(Items listed in a dataset)

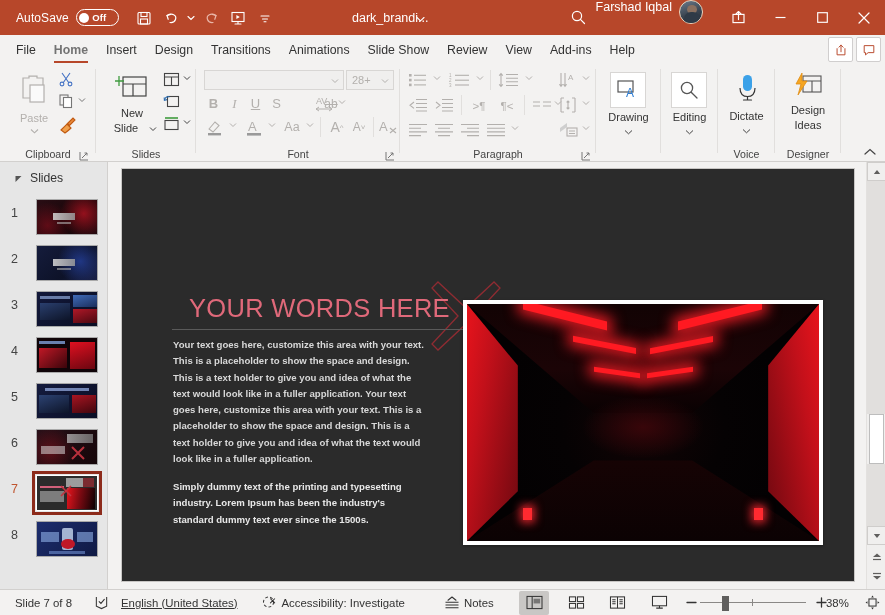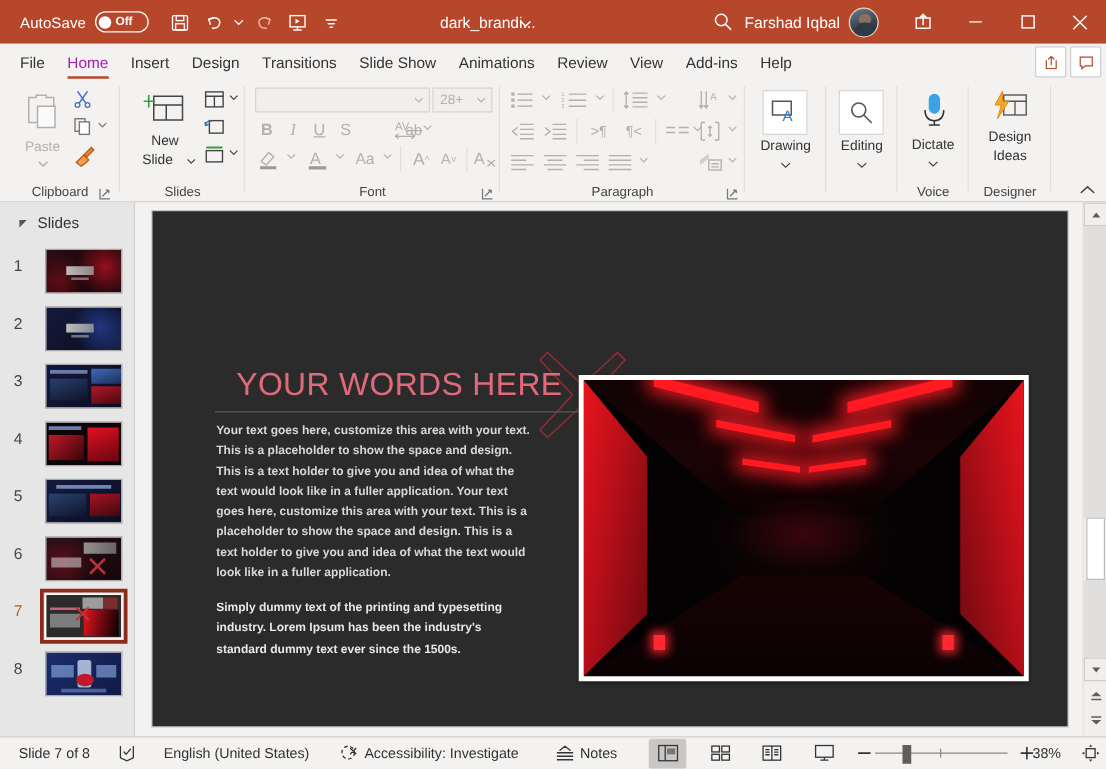--- a/index.html
+++ b/index.html
@@ -30,21 +30,21 @@
   .qat-btn {
     width: 25px; height: 25px; display: flex; align-items: center; justify-content: center;
     border-radius: 2px;
   }
   .qat-btn svg { display: block; }
   .qat-caret { width: 11px; height: 25px; display:flex; align-items:center; justify-content:center; }
   .doc-title {
     position: absolute; left: 352px; font-size: 12.5px; color: #fff;
   }
   .doc-caret { position: absolute; left: 416px; }
-  .tb-right { position: absolute; right: 0; top: 0; height: 35px; display: flex; align-items: center; }
+  .tb-right { position: absolute; right: 0; top: 0; height: 35px; display: flex; }
   .tb-search { width: 34px; height: 35px; display:flex; align-items:center; justify-content:center; }
   .tb-user { font-size: 12.5px; color: #fff; margin-right: 7px; }
   .avatar {
     width: 24px; height: 24px; border-radius: 50%; overflow:hidden;
     background: linear-gradient(160deg,#6b7b8c 0%,#3a4450 55%,#232a33 100%);
     border: 1.5px solid #e8d6c0; margin-right: 14px; position: relative;
   }
   .avatar::after{
     content:""; position:absolute; left:4px; top:11px; width:16px; height:14px;
     border-radius: 7px 7px 0 0; background:#2f3a47;
@@ -59,21 +59,21 @@
   .tabs {
     position: absolute; top: 35px; left: 0; width: 885px; height: 29px;
     background: #f3f2f1; display: flex; align-items: flex-end;
     border-bottom: none;
   }
   .tab {
     font-size: 12.3px; color: #333; padding: 0 9px; height: 29px;
     display: flex; align-items: center; position: relative; white-space: nowrap;
   }
   .tab:first-child { margin-left: 7px; }
-  .tab.active { color: #a21caf; font-weight: 400; }
+  .tab.active { color: #737373; font-weight: 700; }
   .tab.active::after {
     content: ""; position: absolute; left: 9px; right: 9px; bottom: 1px;
     height: 2.2px; background: #b7472a;
   }
   .tabs-right { position:absolute; right: 4px; top: 2px; display:flex; gap:3px; }
   .tab-sq { width: 25px; height: 25px; border: 1px solid #d0cece; background:#fff;
             display:flex; align-items:center; justify-content:center; border-radius:2px;}
 
   
   .ribbon {
@@ -305,22 +305,22 @@
       </div>
     </div>
   </div>
 
   <div class="tabs">
     <div class="tab">File</div>
     <div class="tab active">Home</div>
     <div class="tab">Insert</div>
     <div class="tab">Design</div>
     <div class="tab">Transitions</div>
+    <div class="tab">Animations</div>
     <div class="tab">Slide Show</div>
-    <div class="tab">Animations</div>
     <div class="tab">Review</div>
     <div class="tab">View</div>
     <div class="tab">Add-ins</div>
     <div class="tab">Help</div>
     <div class="tabs-right">
       <div class="tab-sq">
         <svg width="14" height="14" viewBox="0 0 16 16" fill="none" stroke="#b7472a" stroke-width="1.1">
           <path d="M3.5 6 L3.5 13.5 L12.5 13.5 L12.5 6"></path>
           <path d="M8 10 L8 2.5 M5.6 4.8 L8 2.4 L10.4 4.8" stroke-linecap="round" stroke-linejoin="round"></path>
         </svg>
@@ -902,21 +902,21 @@
   </div>
 
   <div class="statusbar">
     <span class="sb-item" style="margin-left:15px;">Slide 7 of 8</span>
     <span class="sb-item" style="margin-left:22px;">
       <svg width="15" height="15" viewBox="0 0 16 16" fill="none" stroke="#333" stroke-width="1.1">
         <path d="M2.5 2 L2.5 12 L8 14.5 L13.5 12 L13.5 2"></path>
         <path d="M5.5 7 L7.4 9 L11 4.6" stroke-linecap="round"></path>
       </svg>
     </span>
-    <span class="sb-item" style="margin-left:22px;">English (United States)</span>
+    <span class="sb-item" style="margin-left:12px;text-decoration:underline;">English (United States)</span>
     <span class="sb-item" style="margin-left:24px;">
       <svg width="15" height="15" viewBox="0 0 16 16" fill="none" stroke="#333" stroke-width="1.1">
         <circle cx="7" cy="7.5" r="5.4" stroke-dasharray="3 2.3"></circle>
         <path d="M9 4 L13.5 8.5 M13.5 4 L9 8.5" stroke-linecap="round"></path>
       </svg>
     </span>
     <span class="sb-item" style="margin-left:5px;">Accessibility: Investigate</span>
 
     <span class="sb-item" style="position:absolute; left:444px;">
       <svg width="16" height="14" viewBox="0 0 16 14" fill="none" stroke="#333" stroke-width="1.1">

-- Task requirements --
If a line of the records above includes the word "linecap", count it; state the final number with no other words.

-- Task solution --
3